Testing Tidal Wave Hits Overseas

By Mary Pat Flaherty; Deborah Nelson; Joe Stephens
Washington Post Staff Writers
Monday, December 18, 2000

Second of six articles

A global boom in overseas drug experiments is changing the way new drugs are tested on humans and approved for U.S. consumers as pharmaceutical companies shift to countries where regulations are looser, costs lower and trusting patients plentiful.

Companies searching for lucrative drugs are turning abroad to hold faster human experiments, offering poorly paid foreign doctors handsome fees for every subject they recruit into tests that help speed drugs to market. In some cases, the companies test drugs deemed too risky to try out in the United States, a Washington Post investigation has found.

The globalization of drug testing has resulted in a system increasingly dominated by profit incentives, where no single regulator can see the whole picture or inspect experiments effectively, according to interviews on five continents with doctors, health officials and patients. For Americans, it means some of the newest drugs on U.S. shelves are tested at sites far removed from U.S. regulators--sometimes in countries with few inspectors and little history of examining drugs for safety and effectiveness.

"I'm scared. I'm real scared," said Stan Woollen, deputy director of the Food and Drug Administration division that monitors human drug testing, at a conference last June in San Diego. "With these huge trials that are being conducted on a faster and faster basis, maybe the system is becoming overwhelmed."

The FDA inspects only a sliver of foreign test sites and rarely does so while the tests are underway. It gets involved when a pharmaceutical company submits foreign test results to back up a request to sell its drug to American consumers--which is often years after the overseas tests are concluded.

The FDA's paper review of foreign trials is "very late in the pipeline to worry about the consumer or the patients in those trials," said Marcia Angell, former editor of the New England Journal of Medicine. And when the FDA reviews a drug this way, "it's essentially saying 'caveat emptor' ['buyer beware'] when the drug is approved for sale."

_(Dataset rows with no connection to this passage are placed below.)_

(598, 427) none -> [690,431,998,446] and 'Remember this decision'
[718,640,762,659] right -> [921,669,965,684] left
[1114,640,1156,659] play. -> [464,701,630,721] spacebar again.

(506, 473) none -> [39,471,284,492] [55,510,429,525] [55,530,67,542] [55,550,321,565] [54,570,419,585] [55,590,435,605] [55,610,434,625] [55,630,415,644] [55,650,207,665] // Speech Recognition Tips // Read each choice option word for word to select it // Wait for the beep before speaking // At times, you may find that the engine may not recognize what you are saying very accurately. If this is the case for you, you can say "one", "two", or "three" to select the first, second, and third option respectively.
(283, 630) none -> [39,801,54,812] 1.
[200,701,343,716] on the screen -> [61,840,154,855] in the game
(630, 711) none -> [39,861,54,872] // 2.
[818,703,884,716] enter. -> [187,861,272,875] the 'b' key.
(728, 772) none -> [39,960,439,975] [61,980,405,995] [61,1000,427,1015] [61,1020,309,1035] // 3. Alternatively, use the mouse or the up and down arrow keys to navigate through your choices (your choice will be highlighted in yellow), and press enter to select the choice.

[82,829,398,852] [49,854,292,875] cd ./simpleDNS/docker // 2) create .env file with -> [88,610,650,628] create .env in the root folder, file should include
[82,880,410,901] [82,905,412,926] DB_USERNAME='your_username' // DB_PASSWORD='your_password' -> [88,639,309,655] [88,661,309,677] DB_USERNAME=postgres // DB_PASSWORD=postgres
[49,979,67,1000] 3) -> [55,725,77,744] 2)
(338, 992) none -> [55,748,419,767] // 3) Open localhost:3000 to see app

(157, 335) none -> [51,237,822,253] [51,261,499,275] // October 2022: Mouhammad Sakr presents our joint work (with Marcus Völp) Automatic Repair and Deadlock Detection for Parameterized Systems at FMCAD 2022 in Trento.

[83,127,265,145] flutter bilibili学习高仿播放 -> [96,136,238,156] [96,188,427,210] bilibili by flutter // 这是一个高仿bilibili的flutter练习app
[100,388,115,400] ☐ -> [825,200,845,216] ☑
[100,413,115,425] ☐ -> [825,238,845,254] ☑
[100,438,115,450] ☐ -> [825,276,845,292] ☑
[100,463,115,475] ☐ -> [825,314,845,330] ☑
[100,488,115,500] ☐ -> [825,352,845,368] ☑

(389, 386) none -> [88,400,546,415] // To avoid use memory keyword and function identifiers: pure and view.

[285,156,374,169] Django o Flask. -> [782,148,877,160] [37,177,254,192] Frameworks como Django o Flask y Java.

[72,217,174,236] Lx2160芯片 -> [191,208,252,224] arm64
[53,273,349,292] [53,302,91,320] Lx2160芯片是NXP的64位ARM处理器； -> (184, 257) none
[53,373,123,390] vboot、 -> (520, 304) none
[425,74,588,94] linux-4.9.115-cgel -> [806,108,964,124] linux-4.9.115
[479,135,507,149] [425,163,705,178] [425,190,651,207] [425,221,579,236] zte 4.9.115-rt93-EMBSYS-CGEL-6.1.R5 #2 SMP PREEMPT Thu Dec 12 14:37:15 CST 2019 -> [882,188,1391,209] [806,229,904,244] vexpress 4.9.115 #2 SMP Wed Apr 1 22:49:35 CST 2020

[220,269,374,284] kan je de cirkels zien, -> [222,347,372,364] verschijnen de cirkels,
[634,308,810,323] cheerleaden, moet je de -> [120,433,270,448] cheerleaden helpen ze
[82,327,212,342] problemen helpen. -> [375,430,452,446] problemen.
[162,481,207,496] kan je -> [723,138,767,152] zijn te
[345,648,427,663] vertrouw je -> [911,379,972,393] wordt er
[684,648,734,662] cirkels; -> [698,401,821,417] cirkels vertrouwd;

When the FDA refused to let California-based Maxim Pharmaceuticals Inc. test a new drug on Americans with liver disease --the FDA wanted more safety tests on animals first--the company went to Russia. In three weeks last year, Russian doctors screened 149 patients, but the doctors were not told about the FDA's concerns.

By going to the former Soviet Bloc, Maxim avoided a delay that could have cost millions. The firm was about to raise $20 million in a private stock sale touting its leading drug's potential. It needed to try the drug on humans quickly to speed its development.

The company said it did not evade any FDA rules and followed Russia's.

"We abided by all of their local rules," said Maxim's chairman, Larry G. Stambaugh. "Why would they care what FDA wanted?"

The Offshore Boom

Overseas drug experiments have grown at a staggering rate during the last decade.